### WHAT TO WORK ON
The entries below should be quoted exactly, with no pictures carried over.
---- EXTRACTED ENTRIES
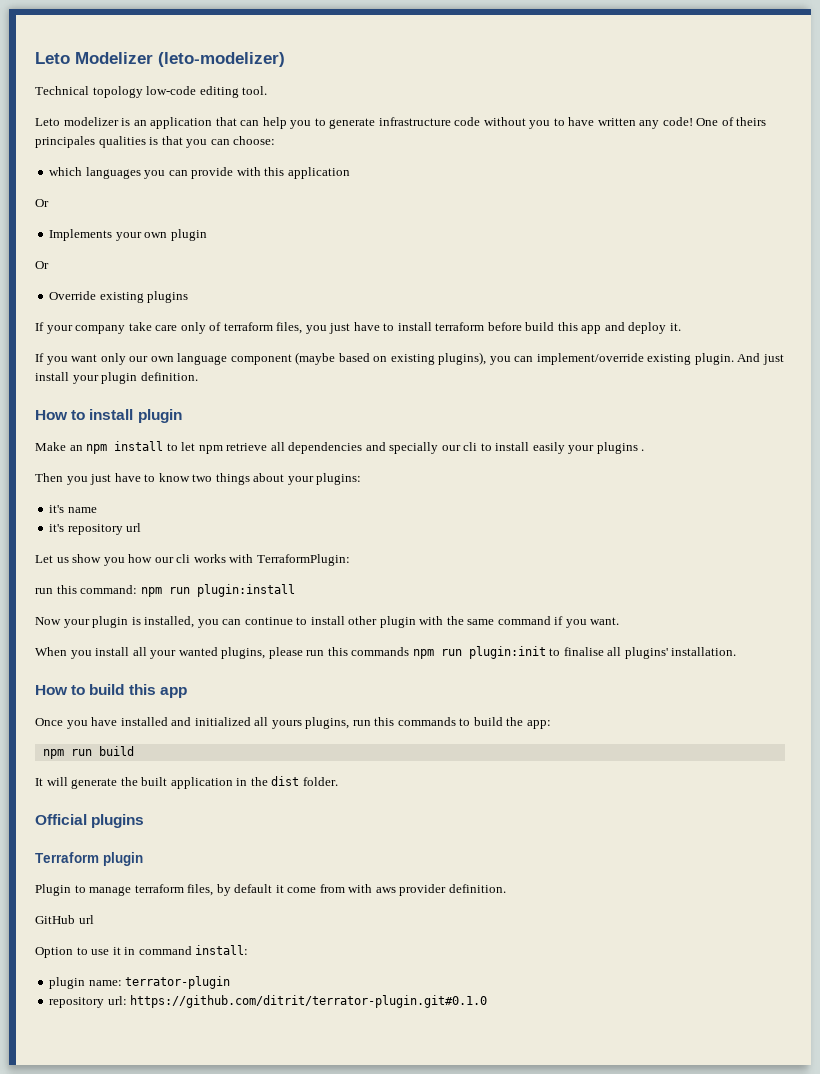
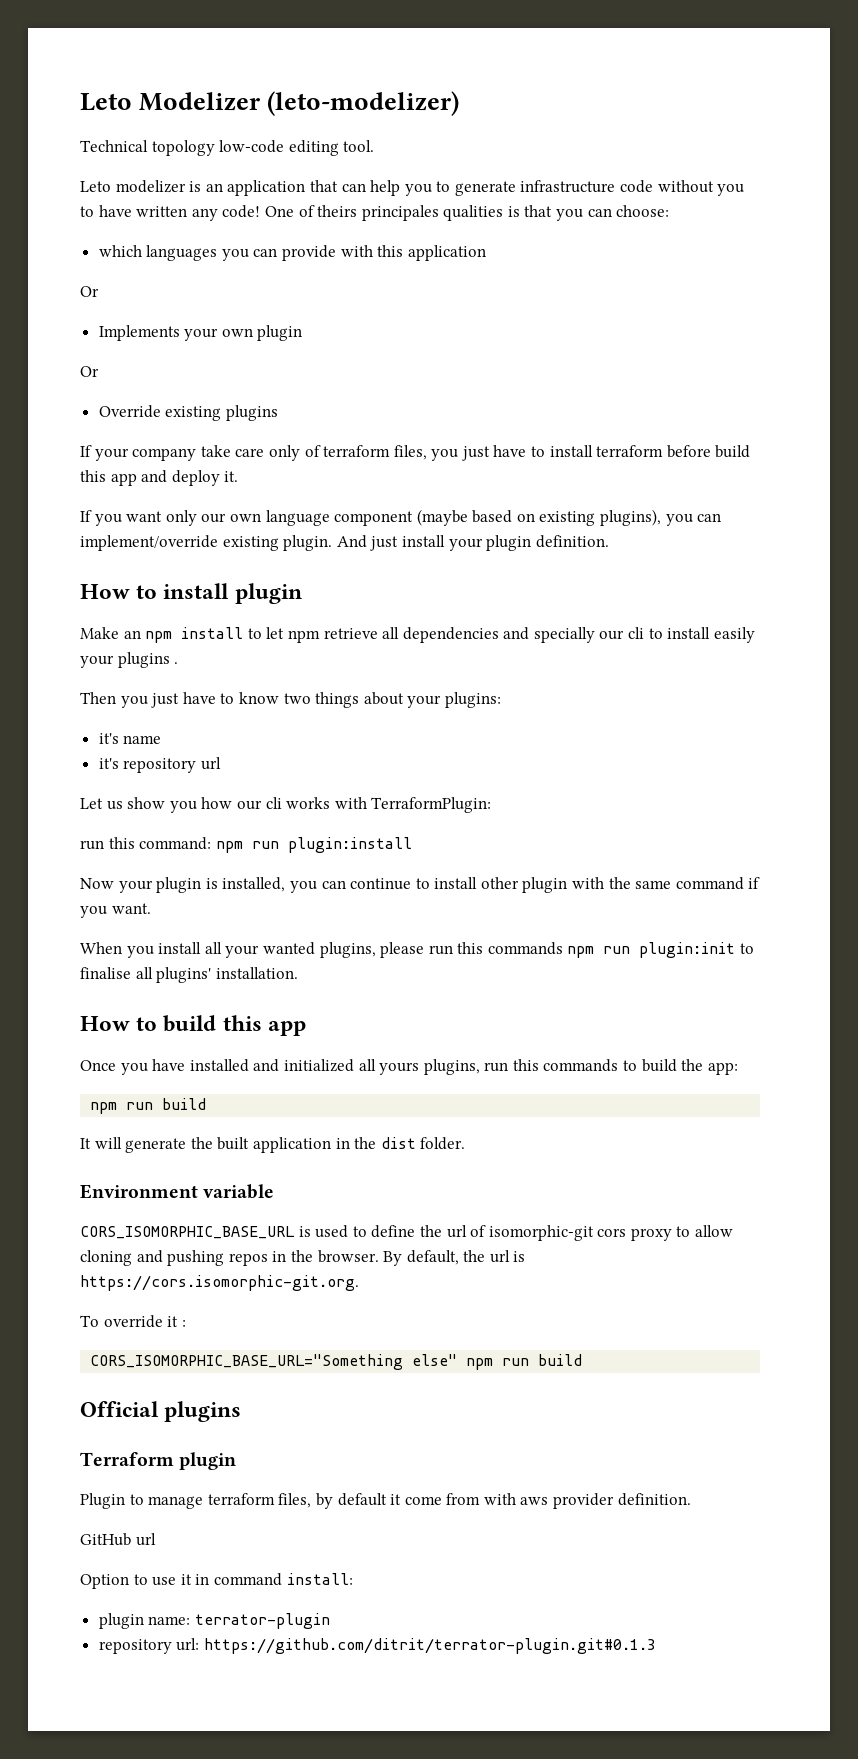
(338, 781) none -> [80,1184,275,1199] [80,1225,734,1241] [80,1250,526,1266] [80,1275,359,1291] [80,1315,186,1328] [90,1354,583,1370] // Environment variable // CORS_ISOMORPHIC_BASE_URL is used to define the url of isomorphic-git cors proxy to allow cloning and pushing repos in the browser. By default, the url is https://cors.isomorphic-git.org. // To override it : // CORS_ISOMORPHIC_BASE_URL="Something else" npm run build
[130,995,488,1008] https://github.com/ditrit/terrator-plugin.git#0.1.0 -> [203,1638,656,1654] https://github.com/ditrit/terrator-plugin.git#0.1.3

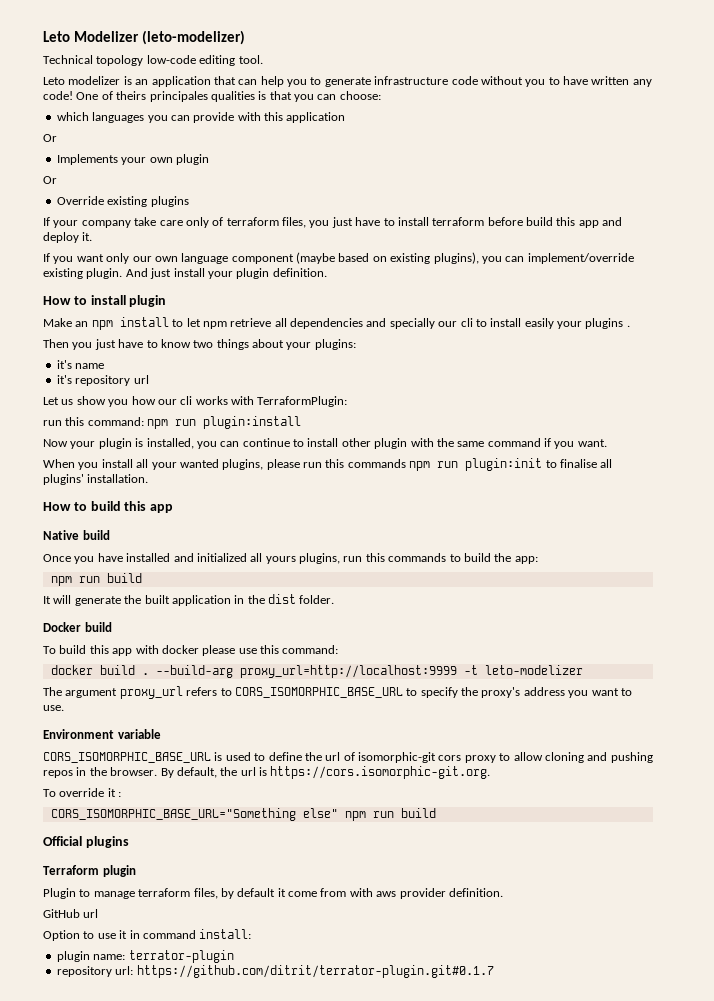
(306, 1028) none -> [43,530,110,540] // Native build
(466, 1143) none -> [43,622,112,632] [43,645,339,656] [50,665,583,678] [43,686,632,699] [43,705,64,711] // Docker build // To build this app with docker please use this command: // docker build . --build-arg proxy_url=http://localhost:9999 -t leto-modelizer // The argument proxy_url refers to CORS_ISOMORPHIC_BASE_URL to specify the proxy's address you want to use.
[203,1638,656,1654] https://github.com/ditrit/terrator-plugin.git#0.1.3 -> [136,965,494,978] https://github.com/ditrit/terrator-plugin.git#0.1.7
--------
### YOUR SOLUTION
(338, 781) none -> [80,1184,275,1199] [80,1225,734,1241] [80,1250,526,1266] [80,1275,359,1291] [80,1315,186,1328] [90,1354,583,1370] // Environment variable // CORS_ISOMORPHIC_BASE_URL is used to define the url of isomorphic-git cors proxy to allow cloning and pushing repos in the browser. By default, the url is https://cors.isomorphic-git.org. // To override it : // CORS_ISOMORPHIC_BASE_URL="Something else" npm run build
[130,995,488,1008] https://github.com/ditrit/terrator-plugin.git#0.1.0 -> [203,1638,656,1654] https://github.com/ditrit/terrator-plugin.git#0.1.3

(306, 1028) none -> [43,530,110,540] // Native build
(466, 1143) none -> [43,622,112,632] [43,645,339,656] [50,665,583,678] [43,686,632,699] [43,705,64,711] // Docker build // To build this app with docker please use this command: // docker build . --build-arg proxy_url=http://localhost:9999 -t leto-modelizer // The argument proxy_url refers to CORS_ISOMORPHIC_BASE_URL to specify the proxy's address you want to use.
[203,1638,656,1654] https://github.com/ditrit/terrator-plugin.git#0.1.3 -> [136,965,494,978] https://github.com/ditrit/terrator-plugin.git#0.1.7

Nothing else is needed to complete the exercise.